西日本出版社『京都に女王と呼ばれた作家がいた』 ミステリー作家・山村美紗の生涯をたどる

2020年7月10日

□四六判上製/228㌻/本体1500円

 

 西日本出版社(大阪府吹田市、内山正之社長)は7月14日、ベストセラー作家・山村美紗の生涯を描いた『京都に女王と呼ばれた作家がいた 山村美紗とふたりの男』(花房観音)を初刷7000部で発刊する。

 

 山村氏は、出版市場がピークを迎えた1996年に人気絶頂の中、帝国ホテルで執筆中に急逝。生前200冊以上の本を出して数多くの作品がドラマ化され、華やかなキャラクターでも多くの人に知られた。

 

 その一方で、文学賞とは縁がなかったコンプレックス、拠りどころを持てなかった不安感を内に秘め、書きたい思い、数多くのプロットを残しながら亡くなった。

 

 その思いや、存命中はほとんど表舞台に出なかった夫と、「同志」とも「パートナー」とも言われたミステリー作家との関係、没後も二人の男性を執着させる作家としての存在感をまとめた。

 

 作者は、京都在住で「山村美紗以来の京都描く女流作家」といわれる花房さん。

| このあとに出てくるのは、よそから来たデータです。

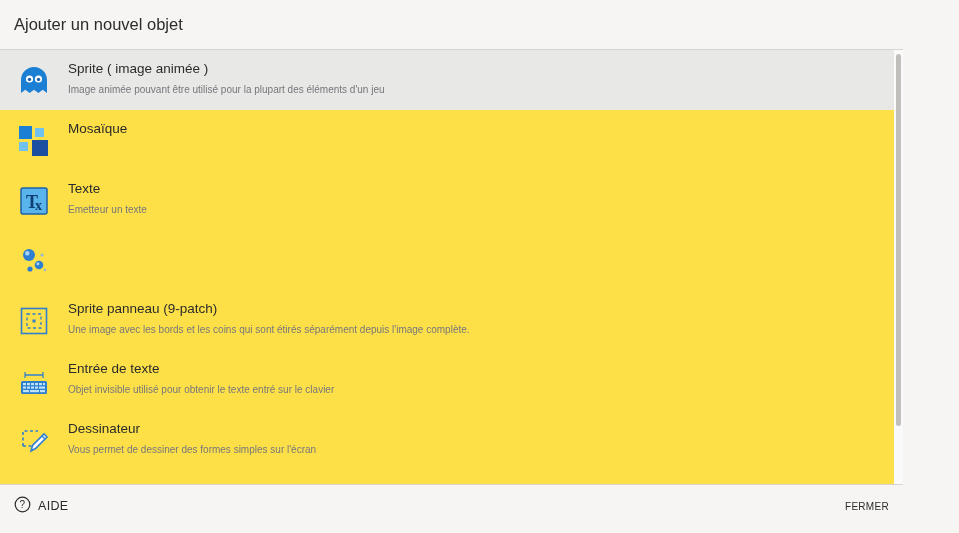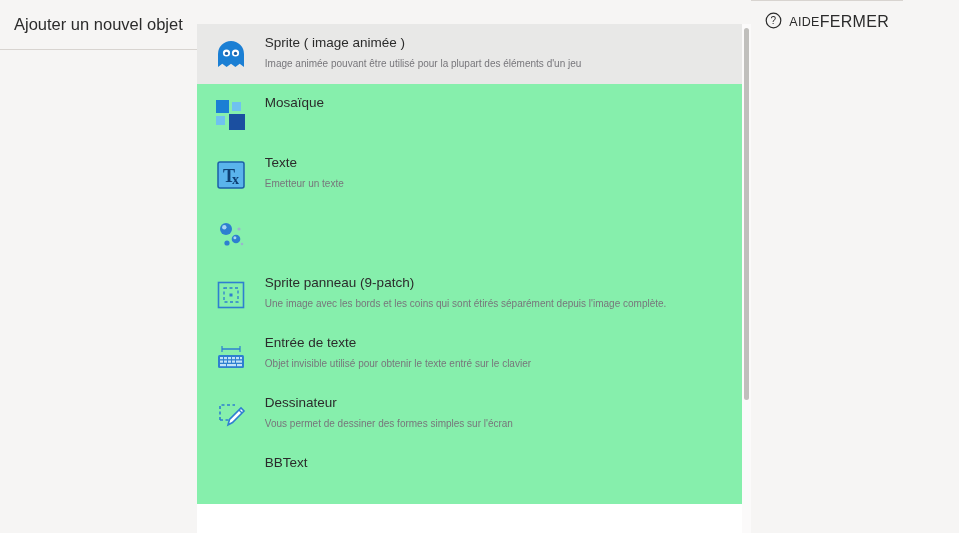--- a/index.html
+++ b/index.html
@@ -10,21 +10,21 @@
     height: 533px;
     overflow: hidden;
     font-family: "Liberation Sans", sans-serif;
     background: #f6f5f4;
   }
   #dialog {
     width: 903px;
     height: 533px;
     background: #f6f5f4;
     display: flex;
-    flex-direction: row;
+    flex-direction: column;
     position: relative;
   }
   
   .titlebar {
     height: 50px;
     min-height: 50px;
     background: #f6f5f4;
     border-bottom: 1px solid #d8d4d0;
     display: flex;
     align-items: center;
@@ -34,33 +34,32 @@
     font-size: 16.5px;
     color: #2c2c2c;
     font-weight: 400;
   }
   
   .list-wrap {
     flex: 1 1 auto;
     position: relative;
     overflow: hidden;
     background: #ffffff;
-    margin-top: 24px;
   }
   .list {
     position: absolute;
     top: 0; left: 0; right: 0;
     padding: 0;
   }
   .row {
     display: flex;
     align-items: flex-start;
     padding: 9px 14px 9px 14px;
     min-height: 56px;
-    background: #86efac;
+    background: #fde047;
   }
   .row.selected {
     background: #e8e8e7;
   }
   .row .icon {
     width: 40px;
     min-width: 40px;
     height: 40px;
     margin-right: 14px;
     margin-top: 2px;
@@ -113,21 +112,21 @@
   }
   .help {
     display: flex;
     align-items: center;
     gap: 7px;
     font-size: 12.5px;
     color: #2b2b2b;
     letter-spacing: .3px;
   }
   .close-btn {
-    font-size: 16px;
+    font-size: 10px;
     color: #2b2b2b;
     letter-spacing: .3px;
     background: none;
     border: none;
     font-family: "Liberation Sans", sans-serif;
     cursor: pointer;
     padding: 0;
   }
   .bottom-strip {
     height: 6px;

「これだけの人気作家でさえ、死後20年で書店入手しにくい。流行作家の悲しさ、山村美紗という作家がいたことを残しておきたい」と執筆に至った。

 

 内山社長は、「事前注文は好調で、発刊前からこれほどマスコミ取材が重なったことはなかった。死後20年経過して、山村美紗を知らない人も増えている。まずは書店員さんに読んでほしい。文芸・京都本コーナーなどで展開を勧めたい」という。

 

 大判POPや、ブックジャーナリスト・内田剛さん作成のPOP2種を用意している。